Each entry that follows is to be copied exactly, minus any pictures.

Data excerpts
◆ ◆ ◆ ◆ ◆

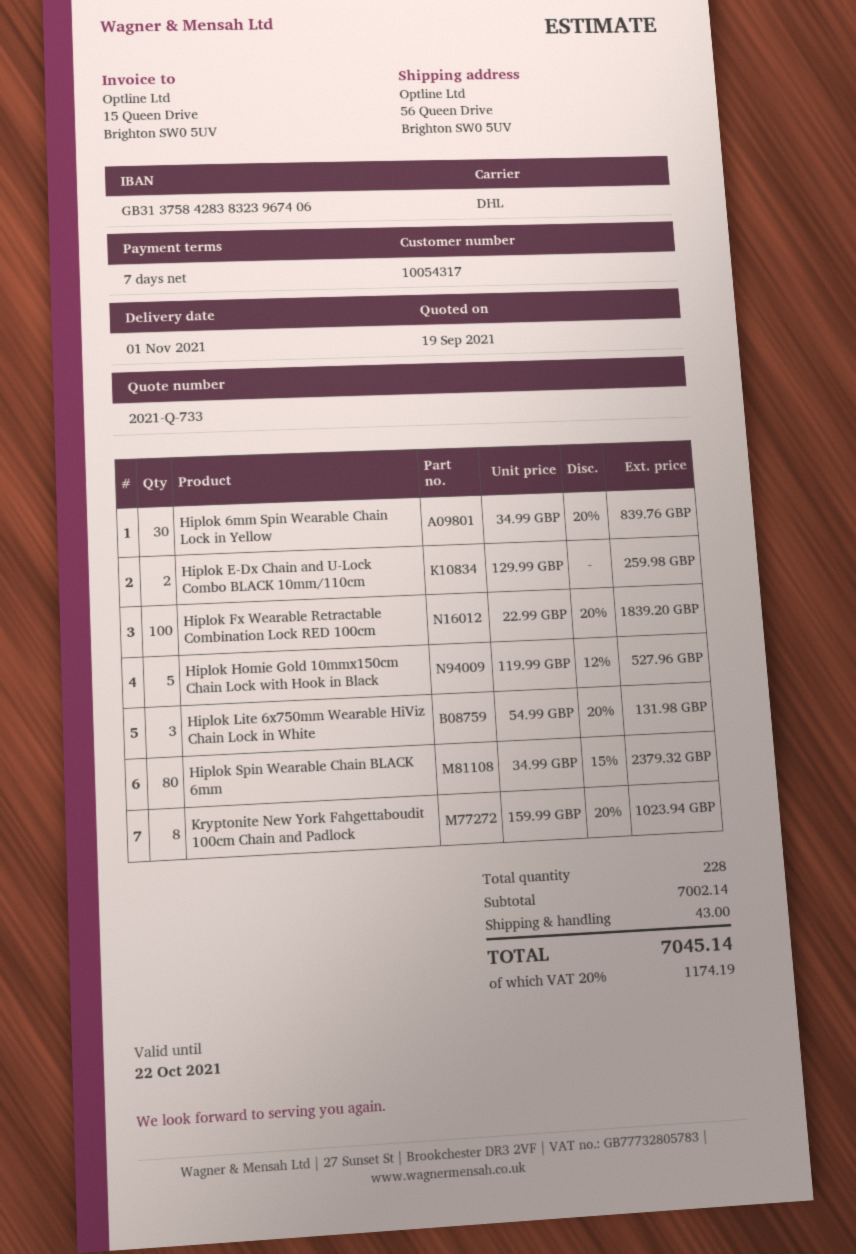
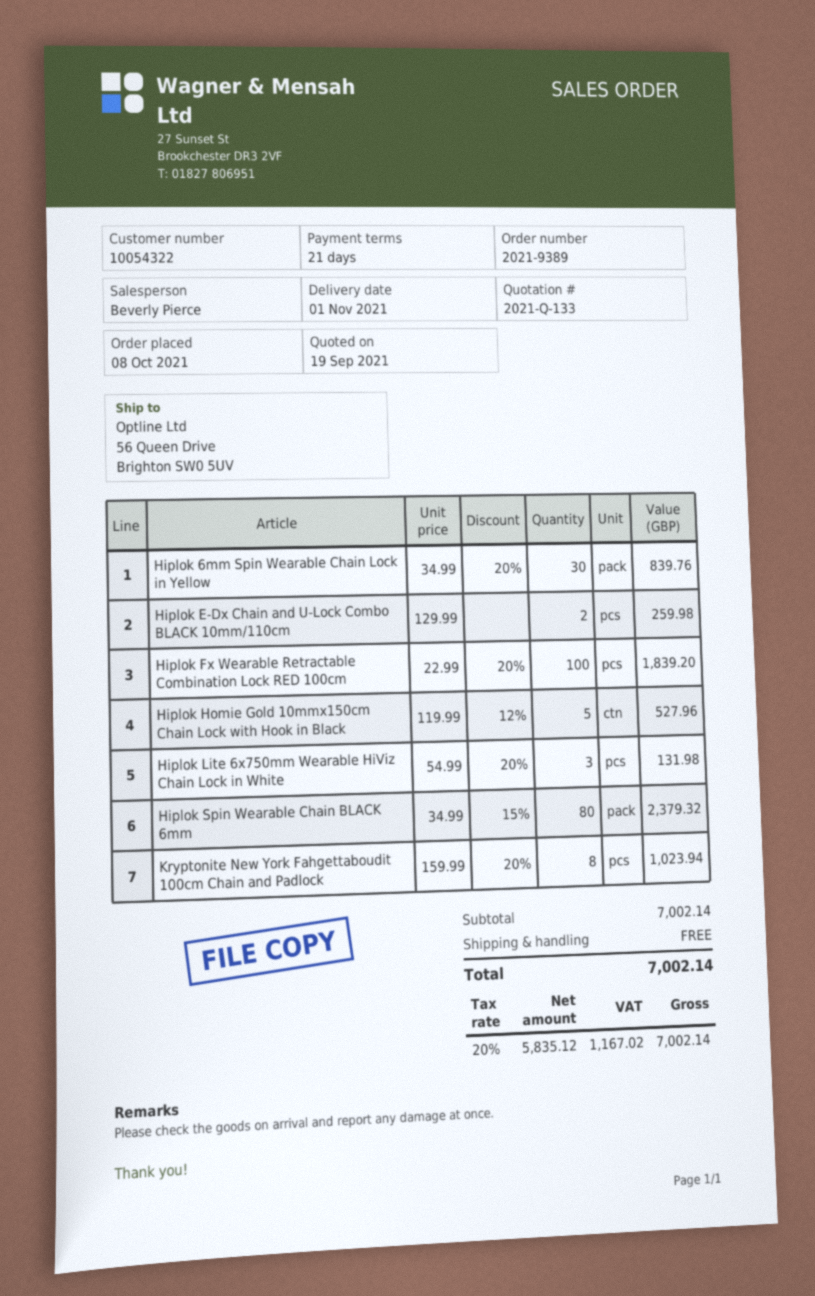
quote number: 2021-Q-733 -> 2021-Q-133
payment terms: 7 days -> 21 days
customer number: 10054317 -> 10054322
shipping: 43.00 -> 0.00
tax: 20% = 1174.19 -> 20% = 1167.02
total: 7045.14 -> 7002.14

◆ ◆ ◆ ◆ ◆

## Response:
quote number: 2021-Q-733 -> 2021-Q-133
payment terms: 7 days -> 21 days
customer number: 10054317 -> 10054322
shipping: 43.00 -> 0.00
tax: 20% = 1174.19 -> 20% = 1167.02
total: 7045.14 -> 7002.14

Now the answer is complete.